Extracted records:
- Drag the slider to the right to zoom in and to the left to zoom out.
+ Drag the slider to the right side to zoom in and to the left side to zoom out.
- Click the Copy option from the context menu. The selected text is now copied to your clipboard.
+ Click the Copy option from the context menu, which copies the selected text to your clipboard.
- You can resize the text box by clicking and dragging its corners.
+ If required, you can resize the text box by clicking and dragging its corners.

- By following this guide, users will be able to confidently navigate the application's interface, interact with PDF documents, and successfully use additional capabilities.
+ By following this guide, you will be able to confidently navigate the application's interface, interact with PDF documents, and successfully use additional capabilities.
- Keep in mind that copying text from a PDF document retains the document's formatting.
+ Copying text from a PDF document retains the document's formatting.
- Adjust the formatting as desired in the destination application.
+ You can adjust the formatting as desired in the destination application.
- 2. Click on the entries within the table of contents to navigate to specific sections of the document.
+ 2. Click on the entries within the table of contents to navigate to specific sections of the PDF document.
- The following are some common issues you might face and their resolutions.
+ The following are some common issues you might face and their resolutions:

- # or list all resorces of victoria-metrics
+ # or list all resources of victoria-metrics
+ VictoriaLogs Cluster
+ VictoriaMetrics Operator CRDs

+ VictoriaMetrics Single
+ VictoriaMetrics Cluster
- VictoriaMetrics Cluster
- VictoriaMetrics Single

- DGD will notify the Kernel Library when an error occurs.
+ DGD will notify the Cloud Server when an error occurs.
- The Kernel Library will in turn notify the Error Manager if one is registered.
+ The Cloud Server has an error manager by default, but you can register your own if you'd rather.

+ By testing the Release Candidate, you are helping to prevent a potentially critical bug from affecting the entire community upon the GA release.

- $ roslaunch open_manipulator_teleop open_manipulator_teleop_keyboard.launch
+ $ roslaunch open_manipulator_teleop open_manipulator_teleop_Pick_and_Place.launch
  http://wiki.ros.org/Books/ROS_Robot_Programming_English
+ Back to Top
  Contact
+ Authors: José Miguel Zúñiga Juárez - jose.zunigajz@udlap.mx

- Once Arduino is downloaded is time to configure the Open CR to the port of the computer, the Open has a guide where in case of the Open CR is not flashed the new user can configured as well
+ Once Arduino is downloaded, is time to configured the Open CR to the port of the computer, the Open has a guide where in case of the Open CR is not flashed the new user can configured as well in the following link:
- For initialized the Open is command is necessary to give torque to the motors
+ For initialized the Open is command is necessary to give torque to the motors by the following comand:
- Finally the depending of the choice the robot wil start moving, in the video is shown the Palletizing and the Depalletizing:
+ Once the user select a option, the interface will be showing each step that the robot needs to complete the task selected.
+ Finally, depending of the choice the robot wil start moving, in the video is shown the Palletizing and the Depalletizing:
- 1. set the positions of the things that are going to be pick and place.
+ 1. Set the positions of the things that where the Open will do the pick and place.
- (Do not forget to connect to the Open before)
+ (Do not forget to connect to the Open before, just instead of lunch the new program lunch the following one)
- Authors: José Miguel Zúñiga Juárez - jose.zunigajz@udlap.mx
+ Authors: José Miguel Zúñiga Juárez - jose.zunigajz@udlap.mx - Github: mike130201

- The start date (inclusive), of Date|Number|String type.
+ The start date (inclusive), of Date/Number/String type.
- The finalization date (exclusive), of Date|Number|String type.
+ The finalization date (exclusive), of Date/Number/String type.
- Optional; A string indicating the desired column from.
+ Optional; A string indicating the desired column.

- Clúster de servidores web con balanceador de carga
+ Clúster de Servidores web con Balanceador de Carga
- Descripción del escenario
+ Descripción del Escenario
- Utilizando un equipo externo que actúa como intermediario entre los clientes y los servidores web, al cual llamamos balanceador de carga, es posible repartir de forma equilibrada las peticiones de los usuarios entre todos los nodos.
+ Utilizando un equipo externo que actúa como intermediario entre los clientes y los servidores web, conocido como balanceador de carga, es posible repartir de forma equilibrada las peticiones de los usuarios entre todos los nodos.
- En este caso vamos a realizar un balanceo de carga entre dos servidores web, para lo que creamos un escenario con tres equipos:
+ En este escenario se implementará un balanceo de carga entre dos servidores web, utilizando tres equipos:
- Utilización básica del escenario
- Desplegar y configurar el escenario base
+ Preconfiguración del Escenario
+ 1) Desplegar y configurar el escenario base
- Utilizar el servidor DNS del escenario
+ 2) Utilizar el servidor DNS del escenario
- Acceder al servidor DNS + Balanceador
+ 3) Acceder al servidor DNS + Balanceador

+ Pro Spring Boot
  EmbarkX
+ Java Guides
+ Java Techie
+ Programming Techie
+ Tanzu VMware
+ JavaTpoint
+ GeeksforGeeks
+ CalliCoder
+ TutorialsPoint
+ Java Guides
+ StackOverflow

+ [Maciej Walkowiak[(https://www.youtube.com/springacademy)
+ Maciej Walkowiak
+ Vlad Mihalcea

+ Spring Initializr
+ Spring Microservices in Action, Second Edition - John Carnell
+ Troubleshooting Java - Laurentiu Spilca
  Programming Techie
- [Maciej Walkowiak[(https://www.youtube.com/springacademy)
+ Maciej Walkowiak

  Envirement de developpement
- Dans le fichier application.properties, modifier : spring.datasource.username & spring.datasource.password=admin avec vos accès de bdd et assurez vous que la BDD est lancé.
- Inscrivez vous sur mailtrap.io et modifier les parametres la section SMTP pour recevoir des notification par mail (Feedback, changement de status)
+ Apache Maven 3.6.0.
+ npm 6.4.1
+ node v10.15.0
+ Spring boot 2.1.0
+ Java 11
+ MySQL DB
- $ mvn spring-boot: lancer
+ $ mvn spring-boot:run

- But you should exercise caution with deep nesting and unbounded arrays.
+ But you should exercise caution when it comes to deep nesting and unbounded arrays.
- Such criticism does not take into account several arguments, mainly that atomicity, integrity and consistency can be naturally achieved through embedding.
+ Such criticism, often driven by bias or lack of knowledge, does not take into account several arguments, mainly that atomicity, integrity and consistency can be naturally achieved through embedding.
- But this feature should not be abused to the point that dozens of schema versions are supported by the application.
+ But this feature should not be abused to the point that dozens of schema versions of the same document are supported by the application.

Activity: Retype the records in their entirety, matching each one exactly.

Answer to the problem:
- Drag the slider to the right to zoom in and to the left to zoom out.
+ Drag the slider to the right side to zoom in and to the left side to zoom out.
- Click the Copy option from the context menu. The selected text is now copied to your clipboard.
+ Click the Copy option from the context menu, which copies the selected text to your clipboard.
- You can resize the text box by clicking and dragging its corners.
+ If required, you can resize the text box by clicking and dragging its corners.

- By following this guide, users will be able to confidently navigate the application's interface, interact with PDF documents, and successfully use additional capabilities.
+ By following this guide, you will be able to confidently navigate the application's interface, interact with PDF documents, and successfully use additional capabilities.
- Keep in mind that copying text from a PDF document retains the document's formatting.
+ Copying text from a PDF document retains the document's formatting.
- Adjust the formatting as desired in the destination application.
+ You can adjust the formatting as desired in the destination application.
- 2. Click on the entries within the table of contents to navigate to specific sections of the document.
+ 2. Click on the entries within the table of contents to navigate to specific sections of the PDF document.
- The following are some common issues you might face and their resolutions.
+ The following are some common issues you might face and their resolutions:

- # or list all resorces of victoria-metrics
+ # or list all resources of victoria-metrics
+ VictoriaLogs Cluster
+ VictoriaMetrics Operator CRDs

+ VictoriaMetrics Single
+ VictoriaMetrics Cluster
- VictoriaMetrics Cluster
- VictoriaMetrics Single

- DGD will notify the Kernel Library when an error occurs.
+ DGD will notify the Cloud Server when an error occurs.
- The Kernel Library will in turn notify the Error Manager if one is registered.
+ The Cloud Server has an error manager by default, but you can register your own if you'd rather.

+ By testing the Release Candidate, you are helping to prevent a potentially critical bug from affecting the entire community upon the GA release.

- $ roslaunch open_manipulator_teleop open_manipulator_teleop_keyboard.launch
+ $ roslaunch open_manipulator_teleop open_manipulator_teleop_Pick_and_Place.launch
  http://wiki.ros.org/Books/ROS_Robot_Programming_English
+ Back to Top
  Contact
+ Authors: José Miguel Zúñiga Juárez - jose.zunigajz@udlap.mx

- Once Arduino is downloaded is time to configure the Open CR to the port of the computer, the Open has a guide where in case of the Open CR is not flashed the new user can configured as well
+ Once Arduino is downloaded, is time to configured the Open CR to the port of the computer, the Open has a guide where in case of the Open CR is not flashed the new user can configured as well in the following link:
- For initialized the Open is command is necessary to give torque to the motors
+ For initialized the Open is command is necessary to give torque to the motors by the following comand:
- Finally the depending of the choice the robot wil start moving, in the video is shown the Palletizing and the Depalletizing:
+ Once the user select a option, the interface will be showing each step that the robot needs to complete the task selected.
+ Finally, depending of the choice the robot wil start moving, in the video is shown the Palletizing and the Depalletizing:
- 1. set the positions of the things that are going to be pick and place.
+ 1. Set the positions of the things that where the Open will do the pick and place.
- (Do not forget to connect to the Open before)
+ (Do not forget to connect to the Open before, just instead of lunch the new program lunch the following one)
- Authors: José Miguel Zúñiga Juárez - jose.zunigajz@udlap.mx
+ Authors: José Miguel Zúñiga Juárez - jose.zunigajz@udlap.mx - Github: mike130201

- The start date (inclusive), of Date|Number|String type.
+ The start date (inclusive), of Date/Number/String type.
- The finalization date (exclusive), of Date|Number|String type.
+ The finalization date (exclusive), of Date/Number/String type.
- Optional; A string indicating the desired column from.
+ Optional; A string indicating the desired column.

- Clúster de servidores web con balanceador de carga
+ Clúster de Servidores web con Balanceador de Carga
- Descripción del escenario
+ Descripción del Escenario
- Utilizando un equipo externo que actúa como intermediario entre los clientes y los servidores web, al cual llamamos balanceador de carga, es posible repartir de forma equilibrada las peticiones de los usuarios entre todos los nodos.
+ Utilizando un equipo externo que actúa como intermediario entre los clientes y los servidores web, conocido como balanceador de carga, es posible repartir de forma equilibrada las peticiones de los usuarios entre todos los nodos.
- En este caso vamos a realizar un balanceo de carga entre dos servidores web, para lo que creamos un escenario con tres equipos:
+ En este escenario se implementará un balanceo de carga entre dos servidores web, utilizando tres equipos:
- Utilización básica del escenario
- Desplegar y configurar el escenario base
+ Preconfiguración del Escenario
+ 1) Desplegar y configurar el escenario base
- Utilizar el servidor DNS del escenario
+ 2) Utilizar el servidor DNS del escenario
- Acceder al servidor DNS + Balanceador
+ 3) Acceder al servidor DNS + Balanceador

+ Pro Spring Boot
  EmbarkX
+ Java Guides
+ Java Techie
+ Programming Techie
+ Tanzu VMware
+ JavaTpoint
+ GeeksforGeeks
+ CalliCoder
+ TutorialsPoint
+ Java Guides
+ StackOverflow

+ [Maciej Walkowiak[(https://www.youtube.com/springacademy)
+ Maciej Walkowiak
+ Vlad Mihalcea

+ Spring Initializr
+ Spring Microservices in Action, Second Edition - John Carnell
+ Troubleshooting Java - Laurentiu Spilca
  Programming Techie
- [Maciej Walkowiak[(https://www.youtube.com/springacademy)
+ Maciej Walkowiak

  Envirement de developpement
- Dans le fichier application.properties, modifier : spring.datasource.username & spring.datasource.password=admin avec vos accès de bdd et assurez vous que la BDD est lancé.
- Inscrivez vous sur mailtrap.io et modifier les parametres la section SMTP pour recevoir des notification par mail (Feedback, changement de status)
+ Apache Maven 3.6.0.
+ npm 6.4.1
+ node v10.15.0
+ Spring boot 2.1.0
+ Java 11
+ MySQL DB
- $ mvn spring-boot: lancer
+ $ mvn spring-boot:run

- But you should exercise caution with deep nesting and unbounded arrays.
+ But you should exercise caution when it comes to deep nesting and unbounded arrays.
- Such criticism does not take into account several arguments, mainly that atomicity, integrity and consistency can be naturally achieved through embedding.
+ Such criticism, often driven by bias or lack of knowledge, does not take into account several arguments, mainly that atomicity, integrity and consistency can be naturally achieved through embedding.
- But this feature should not be abused to the point that dozens of schema versions are supported by the application.
+ But this feature should not be abused to the point that dozens of schema versions of the same document are supported by the application.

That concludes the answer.